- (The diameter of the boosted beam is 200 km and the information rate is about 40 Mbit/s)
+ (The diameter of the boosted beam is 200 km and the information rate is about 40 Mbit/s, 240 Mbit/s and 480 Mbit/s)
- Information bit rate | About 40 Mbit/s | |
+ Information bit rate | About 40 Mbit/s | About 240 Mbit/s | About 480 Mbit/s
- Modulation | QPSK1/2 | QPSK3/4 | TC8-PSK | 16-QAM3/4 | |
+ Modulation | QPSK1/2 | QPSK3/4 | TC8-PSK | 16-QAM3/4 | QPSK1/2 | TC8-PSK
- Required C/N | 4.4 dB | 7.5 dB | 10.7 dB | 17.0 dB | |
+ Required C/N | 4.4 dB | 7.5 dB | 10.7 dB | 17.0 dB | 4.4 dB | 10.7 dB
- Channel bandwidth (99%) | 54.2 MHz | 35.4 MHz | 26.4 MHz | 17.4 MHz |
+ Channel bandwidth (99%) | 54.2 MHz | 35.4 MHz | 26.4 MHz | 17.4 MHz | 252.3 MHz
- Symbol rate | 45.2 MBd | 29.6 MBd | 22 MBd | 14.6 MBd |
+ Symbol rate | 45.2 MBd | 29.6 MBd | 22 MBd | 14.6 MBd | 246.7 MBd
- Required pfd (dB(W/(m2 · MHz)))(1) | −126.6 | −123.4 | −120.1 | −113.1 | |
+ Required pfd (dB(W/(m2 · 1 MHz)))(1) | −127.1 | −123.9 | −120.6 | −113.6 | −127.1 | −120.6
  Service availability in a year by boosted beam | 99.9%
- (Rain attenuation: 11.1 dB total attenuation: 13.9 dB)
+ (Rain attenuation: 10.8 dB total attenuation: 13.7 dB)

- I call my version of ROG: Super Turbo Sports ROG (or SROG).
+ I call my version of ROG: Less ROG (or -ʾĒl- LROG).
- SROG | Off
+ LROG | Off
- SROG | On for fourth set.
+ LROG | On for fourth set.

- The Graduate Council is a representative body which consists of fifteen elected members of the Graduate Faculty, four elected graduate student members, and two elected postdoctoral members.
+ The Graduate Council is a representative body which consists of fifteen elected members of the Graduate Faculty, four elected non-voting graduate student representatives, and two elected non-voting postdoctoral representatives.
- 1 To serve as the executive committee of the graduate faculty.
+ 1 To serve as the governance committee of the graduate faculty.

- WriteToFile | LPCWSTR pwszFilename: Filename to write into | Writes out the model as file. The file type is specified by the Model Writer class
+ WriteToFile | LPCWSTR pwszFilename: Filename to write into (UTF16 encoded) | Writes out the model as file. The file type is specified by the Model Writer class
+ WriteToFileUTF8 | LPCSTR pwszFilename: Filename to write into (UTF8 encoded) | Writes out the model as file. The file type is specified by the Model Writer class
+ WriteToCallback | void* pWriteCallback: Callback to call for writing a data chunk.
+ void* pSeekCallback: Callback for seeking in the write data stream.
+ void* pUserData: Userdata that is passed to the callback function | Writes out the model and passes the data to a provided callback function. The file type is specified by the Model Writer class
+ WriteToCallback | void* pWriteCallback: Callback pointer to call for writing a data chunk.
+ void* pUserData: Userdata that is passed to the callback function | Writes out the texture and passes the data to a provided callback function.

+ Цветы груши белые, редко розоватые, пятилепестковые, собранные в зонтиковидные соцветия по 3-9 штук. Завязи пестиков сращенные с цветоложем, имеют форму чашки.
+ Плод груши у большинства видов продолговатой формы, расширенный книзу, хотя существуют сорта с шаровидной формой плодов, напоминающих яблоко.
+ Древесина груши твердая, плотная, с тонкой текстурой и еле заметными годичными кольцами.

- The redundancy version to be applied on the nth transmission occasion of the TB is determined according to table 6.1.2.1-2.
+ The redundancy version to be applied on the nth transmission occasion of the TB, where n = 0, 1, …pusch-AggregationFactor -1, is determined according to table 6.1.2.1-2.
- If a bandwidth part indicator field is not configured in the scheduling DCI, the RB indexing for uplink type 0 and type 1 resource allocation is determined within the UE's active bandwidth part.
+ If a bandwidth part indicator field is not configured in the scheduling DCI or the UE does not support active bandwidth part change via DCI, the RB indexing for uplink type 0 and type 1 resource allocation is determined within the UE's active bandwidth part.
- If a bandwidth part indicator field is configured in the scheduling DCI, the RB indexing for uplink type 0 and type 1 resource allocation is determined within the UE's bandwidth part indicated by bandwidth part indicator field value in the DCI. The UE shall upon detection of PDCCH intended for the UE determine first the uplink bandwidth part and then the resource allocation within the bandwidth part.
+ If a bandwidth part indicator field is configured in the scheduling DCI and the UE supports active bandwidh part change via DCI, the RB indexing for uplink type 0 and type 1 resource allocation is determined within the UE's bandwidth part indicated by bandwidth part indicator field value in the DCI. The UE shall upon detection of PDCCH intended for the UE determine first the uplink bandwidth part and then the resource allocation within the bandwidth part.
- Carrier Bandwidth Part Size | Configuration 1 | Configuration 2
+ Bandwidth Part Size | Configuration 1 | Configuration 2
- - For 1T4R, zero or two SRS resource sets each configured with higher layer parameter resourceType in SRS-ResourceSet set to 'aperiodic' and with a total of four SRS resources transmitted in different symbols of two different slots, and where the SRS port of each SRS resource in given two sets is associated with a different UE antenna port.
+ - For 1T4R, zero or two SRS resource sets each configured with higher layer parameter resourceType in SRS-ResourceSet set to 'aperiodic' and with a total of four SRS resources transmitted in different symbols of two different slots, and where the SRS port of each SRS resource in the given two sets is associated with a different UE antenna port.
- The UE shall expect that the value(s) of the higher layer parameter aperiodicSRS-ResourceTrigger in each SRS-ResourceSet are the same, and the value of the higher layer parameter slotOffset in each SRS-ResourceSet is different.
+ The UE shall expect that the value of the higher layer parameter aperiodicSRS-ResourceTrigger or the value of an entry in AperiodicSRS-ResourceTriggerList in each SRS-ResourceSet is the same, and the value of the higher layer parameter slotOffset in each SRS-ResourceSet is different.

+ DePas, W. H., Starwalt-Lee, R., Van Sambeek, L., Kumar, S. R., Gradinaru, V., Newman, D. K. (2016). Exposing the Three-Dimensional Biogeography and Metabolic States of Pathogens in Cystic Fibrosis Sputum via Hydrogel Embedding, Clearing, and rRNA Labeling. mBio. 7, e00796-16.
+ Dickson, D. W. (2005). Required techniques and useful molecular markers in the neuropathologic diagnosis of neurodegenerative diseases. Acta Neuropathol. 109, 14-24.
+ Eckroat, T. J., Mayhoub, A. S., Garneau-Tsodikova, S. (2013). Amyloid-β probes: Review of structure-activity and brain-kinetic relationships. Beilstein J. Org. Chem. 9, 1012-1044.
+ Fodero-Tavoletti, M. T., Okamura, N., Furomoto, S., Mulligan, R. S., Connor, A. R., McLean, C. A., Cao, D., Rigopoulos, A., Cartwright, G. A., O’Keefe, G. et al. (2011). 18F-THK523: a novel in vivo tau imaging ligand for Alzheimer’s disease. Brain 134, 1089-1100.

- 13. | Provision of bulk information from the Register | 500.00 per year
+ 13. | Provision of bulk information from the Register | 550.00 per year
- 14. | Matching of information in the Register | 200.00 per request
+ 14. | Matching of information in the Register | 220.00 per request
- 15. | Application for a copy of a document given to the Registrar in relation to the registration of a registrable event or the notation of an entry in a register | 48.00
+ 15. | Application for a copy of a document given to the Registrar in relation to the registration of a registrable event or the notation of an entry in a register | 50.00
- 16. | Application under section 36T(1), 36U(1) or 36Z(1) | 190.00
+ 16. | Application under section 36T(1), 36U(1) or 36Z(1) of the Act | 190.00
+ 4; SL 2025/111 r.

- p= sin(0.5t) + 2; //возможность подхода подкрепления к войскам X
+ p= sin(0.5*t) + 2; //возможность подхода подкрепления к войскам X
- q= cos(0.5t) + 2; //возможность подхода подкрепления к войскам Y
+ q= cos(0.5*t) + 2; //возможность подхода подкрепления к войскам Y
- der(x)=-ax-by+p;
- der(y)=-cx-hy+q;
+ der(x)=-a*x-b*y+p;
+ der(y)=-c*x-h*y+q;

▶ [Brief]
Please copy, exactly and with nothing else, the lines above beginning at the line that has "- Channel bandwidth" and ending with the line that has "LROG | On for fourth set.".

▶ [Completed task]
- Channel bandwidth (99%) | 54.2 MHz | 35.4 MHz | 26.4 MHz | 17.4 MHz |
+ Channel bandwidth (99%) | 54.2 MHz | 35.4 MHz | 26.4 MHz | 17.4 MHz | 252.3 MHz
- Symbol rate | 45.2 MBd | 29.6 MBd | 22 MBd | 14.6 MBd |
+ Symbol rate | 45.2 MBd | 29.6 MBd | 22 MBd | 14.6 MBd | 246.7 MBd
- Required pfd (dB(W/(m2 · MHz)))(1) | −126.6 | −123.4 | −120.1 | −113.1 | |
+ Required pfd (dB(W/(m2 · 1 MHz)))(1) | −127.1 | −123.9 | −120.6 | −113.6 | −127.1 | −120.6
  Service availability in a year by boosted beam | 99.9%
- (Rain attenuation: 11.1 dB total attenuation: 13.9 dB)
+ (Rain attenuation: 10.8 dB total attenuation: 13.7 dB)

- I call my version of ROG: Super Turbo Sports ROG (or SROG).
+ I call my version of ROG: Less ROG (or -ʾĒl- LROG).
- SROG | Off
+ LROG | Off
- SROG | On for fourth set.
+ LROG | On for fourth set.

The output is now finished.